Task requirements:
Find where "- If yes → treat" occurs in the data below, and retype that line and every later line exactly.

Exercise data:
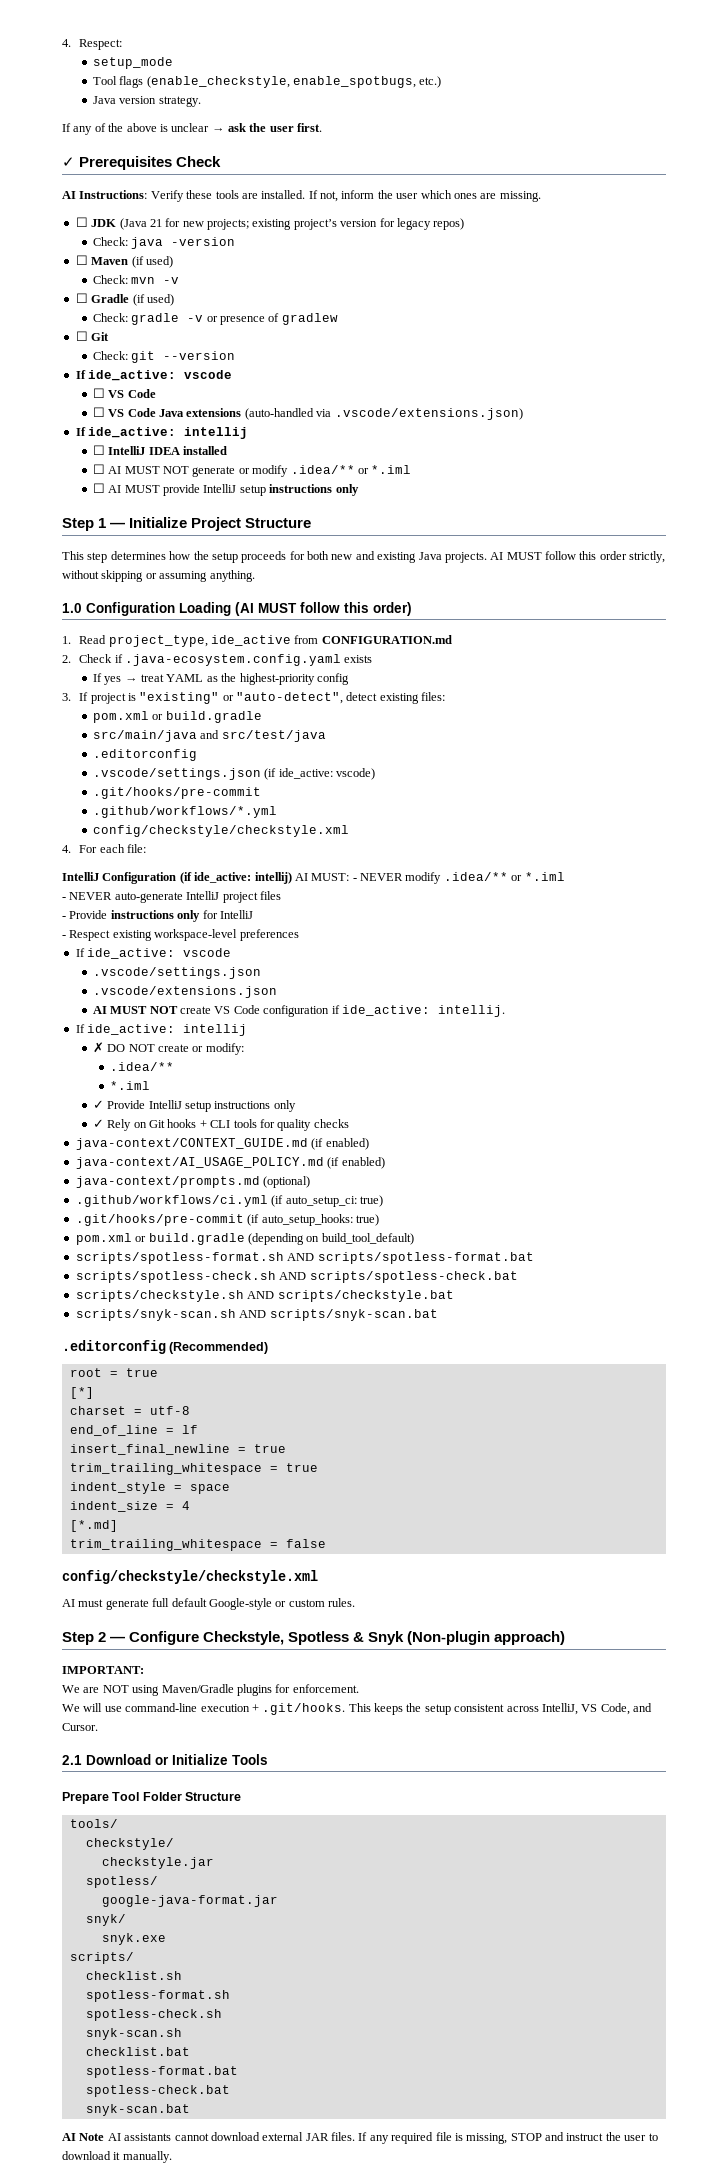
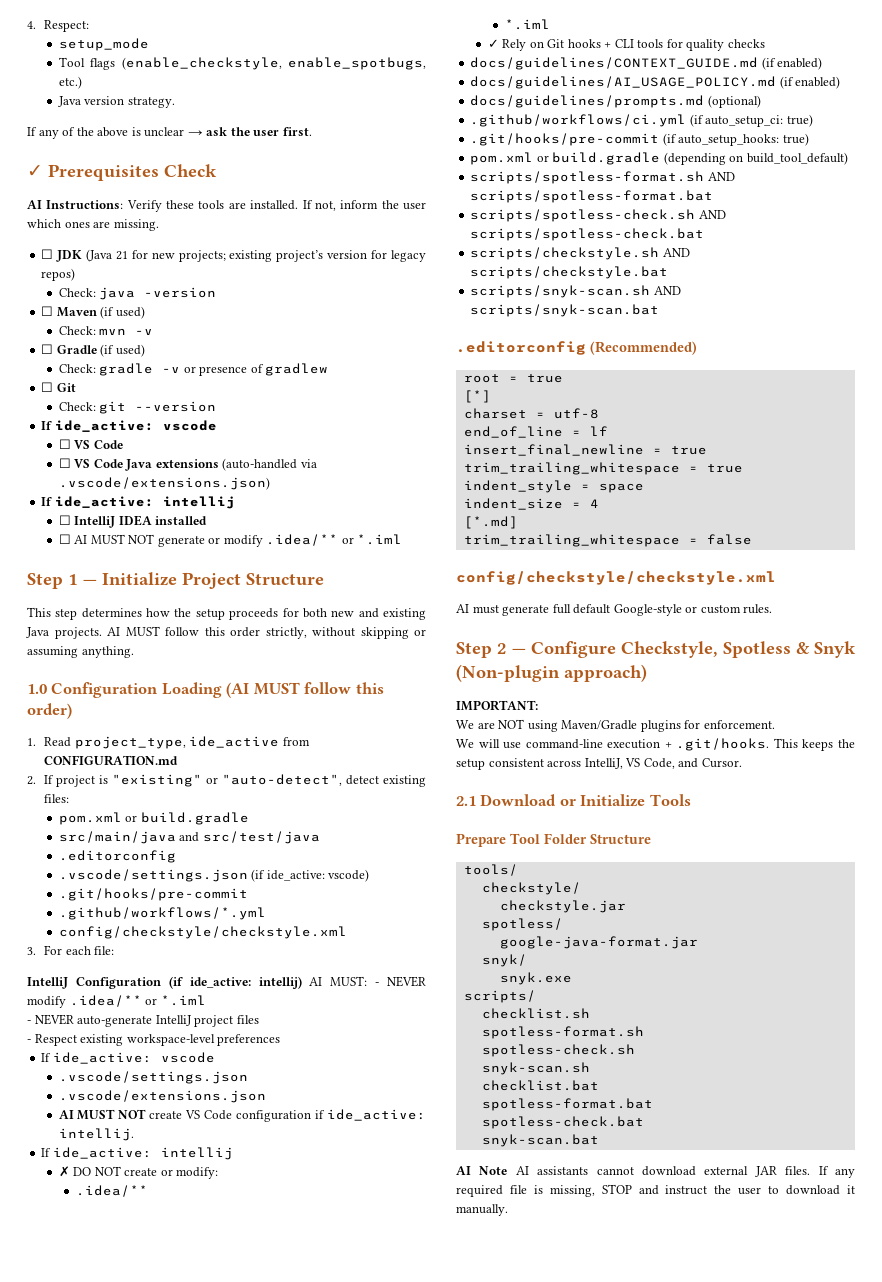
- ☐ AI MUST provide IntelliJ setup instructions only
- 2. Check if .java-ecosystem.config.yaml exists
- If yes → treat YAML as the highest‑priority config
- 3. If project is "existing" or "auto-detect", detect existing files:
+ 2. If project is "existing" or "auto-detect", detect existing files:
- 4. For each file:
+ 3. For each file:
- - Provide instructions only for IntelliJ
- ✓ Provide IntelliJ setup instructions only
- java-context/CONTEXT_GUIDE.md (if enabled)
- java-context/AI_USAGE_POLICY.md (if enabled)
- java-context/prompts.md (optional)
+ docs/guidelines/CONTEXT_GUIDE.md (if enabled)
+ docs/guidelines/AI_USAGE_POLICY.md (if enabled)
+ docs/guidelines/prompts.md (optional)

Response to this task:
- If yes → treat YAML as the highest‑priority config
- 3. If project is "existing" or "auto-detect", detect existing files:
+ 2. If project is "existing" or "auto-detect", detect existing files:
- 4. For each file:
+ 3. For each file:
- - Provide instructions only for IntelliJ
- ✓ Provide IntelliJ setup instructions only
- java-context/CONTEXT_GUIDE.md (if enabled)
- java-context/AI_USAGE_POLICY.md (if enabled)
- java-context/prompts.md (optional)
+ docs/guidelines/CONTEXT_GUIDE.md (if enabled)
+ docs/guidelines/AI_USAGE_POLICY.md (if enabled)
+ docs/guidelines/prompts.md (optional)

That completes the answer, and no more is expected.